• [What you have to do]:
After locating the line that contains "Databas / Parametrar: Supabase" in the data below, set down exactly that line and each one after it through the line that contains "- Safe defaults: request", and nothing more.

───── Material provided

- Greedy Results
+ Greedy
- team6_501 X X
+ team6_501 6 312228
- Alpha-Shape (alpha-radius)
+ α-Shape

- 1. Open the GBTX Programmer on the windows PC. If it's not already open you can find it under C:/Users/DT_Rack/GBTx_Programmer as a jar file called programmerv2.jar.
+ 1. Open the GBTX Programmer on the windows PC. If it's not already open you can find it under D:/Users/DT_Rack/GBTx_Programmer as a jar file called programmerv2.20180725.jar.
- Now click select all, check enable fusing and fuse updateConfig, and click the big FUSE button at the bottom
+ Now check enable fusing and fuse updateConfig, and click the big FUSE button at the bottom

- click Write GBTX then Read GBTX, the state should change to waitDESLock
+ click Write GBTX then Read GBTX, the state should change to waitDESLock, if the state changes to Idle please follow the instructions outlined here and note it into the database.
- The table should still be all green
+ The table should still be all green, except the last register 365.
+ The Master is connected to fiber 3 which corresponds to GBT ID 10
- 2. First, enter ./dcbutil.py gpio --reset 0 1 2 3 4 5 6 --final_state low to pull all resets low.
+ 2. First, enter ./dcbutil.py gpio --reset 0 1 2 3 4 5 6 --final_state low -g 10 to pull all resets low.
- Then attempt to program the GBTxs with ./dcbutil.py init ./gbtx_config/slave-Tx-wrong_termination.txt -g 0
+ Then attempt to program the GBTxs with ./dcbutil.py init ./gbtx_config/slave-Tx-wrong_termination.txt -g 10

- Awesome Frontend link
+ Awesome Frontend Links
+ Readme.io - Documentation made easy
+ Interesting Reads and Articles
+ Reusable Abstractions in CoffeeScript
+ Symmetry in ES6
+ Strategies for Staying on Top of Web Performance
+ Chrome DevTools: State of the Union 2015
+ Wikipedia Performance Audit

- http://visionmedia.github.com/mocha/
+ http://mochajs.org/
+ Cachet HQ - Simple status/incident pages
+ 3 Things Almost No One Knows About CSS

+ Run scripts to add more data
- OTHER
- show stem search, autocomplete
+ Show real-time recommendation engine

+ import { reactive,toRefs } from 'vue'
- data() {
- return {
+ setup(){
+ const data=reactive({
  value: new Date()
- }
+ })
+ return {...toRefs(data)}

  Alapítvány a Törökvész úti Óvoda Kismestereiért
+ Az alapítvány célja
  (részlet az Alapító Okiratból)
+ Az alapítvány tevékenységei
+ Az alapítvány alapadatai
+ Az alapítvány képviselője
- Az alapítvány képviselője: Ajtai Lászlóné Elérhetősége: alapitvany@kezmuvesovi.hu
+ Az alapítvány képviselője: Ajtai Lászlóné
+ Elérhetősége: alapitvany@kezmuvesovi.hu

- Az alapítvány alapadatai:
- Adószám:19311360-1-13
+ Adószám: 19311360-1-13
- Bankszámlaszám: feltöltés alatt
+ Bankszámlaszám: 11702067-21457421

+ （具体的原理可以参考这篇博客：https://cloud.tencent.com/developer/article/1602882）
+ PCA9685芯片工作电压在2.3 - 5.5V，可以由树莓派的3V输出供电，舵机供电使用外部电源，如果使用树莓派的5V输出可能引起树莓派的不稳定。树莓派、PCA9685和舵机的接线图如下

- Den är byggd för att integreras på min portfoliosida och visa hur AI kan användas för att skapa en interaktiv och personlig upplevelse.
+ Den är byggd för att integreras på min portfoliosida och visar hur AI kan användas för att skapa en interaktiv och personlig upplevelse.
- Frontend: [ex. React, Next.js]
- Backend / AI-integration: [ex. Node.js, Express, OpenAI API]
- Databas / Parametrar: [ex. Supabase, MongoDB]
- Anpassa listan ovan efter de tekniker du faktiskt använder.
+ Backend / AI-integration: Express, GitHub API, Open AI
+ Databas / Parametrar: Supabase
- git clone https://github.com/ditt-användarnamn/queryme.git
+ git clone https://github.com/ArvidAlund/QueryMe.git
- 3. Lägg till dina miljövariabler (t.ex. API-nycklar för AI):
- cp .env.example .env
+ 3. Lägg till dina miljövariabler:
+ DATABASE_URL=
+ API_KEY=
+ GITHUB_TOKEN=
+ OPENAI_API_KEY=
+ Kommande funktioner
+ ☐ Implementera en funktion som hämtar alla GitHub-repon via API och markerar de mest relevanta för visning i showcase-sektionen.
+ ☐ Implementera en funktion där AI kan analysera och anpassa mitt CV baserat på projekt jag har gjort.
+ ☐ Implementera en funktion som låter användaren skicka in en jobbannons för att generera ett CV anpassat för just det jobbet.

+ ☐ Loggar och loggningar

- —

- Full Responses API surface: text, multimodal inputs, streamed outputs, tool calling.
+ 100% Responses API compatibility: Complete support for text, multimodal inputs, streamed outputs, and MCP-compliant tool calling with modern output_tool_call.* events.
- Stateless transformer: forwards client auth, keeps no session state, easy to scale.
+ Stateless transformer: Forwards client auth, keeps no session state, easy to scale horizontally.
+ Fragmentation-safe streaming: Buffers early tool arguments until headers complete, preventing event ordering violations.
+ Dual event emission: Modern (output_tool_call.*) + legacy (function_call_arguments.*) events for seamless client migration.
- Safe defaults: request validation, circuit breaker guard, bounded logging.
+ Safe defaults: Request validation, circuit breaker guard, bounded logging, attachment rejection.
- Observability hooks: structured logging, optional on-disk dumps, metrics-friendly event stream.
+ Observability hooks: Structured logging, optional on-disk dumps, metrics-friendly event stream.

──────────

• [Answer for the task]:
+ Databas / Parametrar: Supabase
- git clone https://github.com/ditt-användarnamn/queryme.git
+ git clone https://github.com/ArvidAlund/QueryMe.git
- 3. Lägg till dina miljövariabler (t.ex. API-nycklar för AI):
- cp .env.example .env
+ 3. Lägg till dina miljövariabler:
+ DATABASE_URL=
+ API_KEY=
+ GITHUB_TOKEN=
+ OPENAI_API_KEY=
+ Kommande funktioner
+ ☐ Implementera en funktion som hämtar alla GitHub-repon via API och markerar de mest relevanta för visning i showcase-sektionen.
+ ☐ Implementera en funktion där AI kan analysera och anpassa mitt CV baserat på projekt jag har gjort.
+ ☐ Implementera en funktion som låter användaren skicka in en jobbannons för att generera ett CV anpassat för just det jobbet.

+ ☐ Loggar och loggningar

- —

- Full Responses API surface: text, multimodal inputs, streamed outputs, tool calling.
+ 100% Responses API compatibility: Complete support for text, multimodal inputs, streamed outputs, and MCP-compliant tool calling with modern output_tool_call.* events.
- Stateless transformer: forwards client auth, keeps no session state, easy to scale.
+ Stateless transformer: Forwards client auth, keeps no session state, easy to scale horizontally.
+ Fragmentation-safe streaming: Buffers early tool arguments until headers complete, preventing event ordering violations.
+ Dual event emission: Modern (output_tool_call.*) + legacy (function_call_arguments.*) events for seamless client migration.
- Safe defaults: request validation, circuit breaker guard, bounded logging.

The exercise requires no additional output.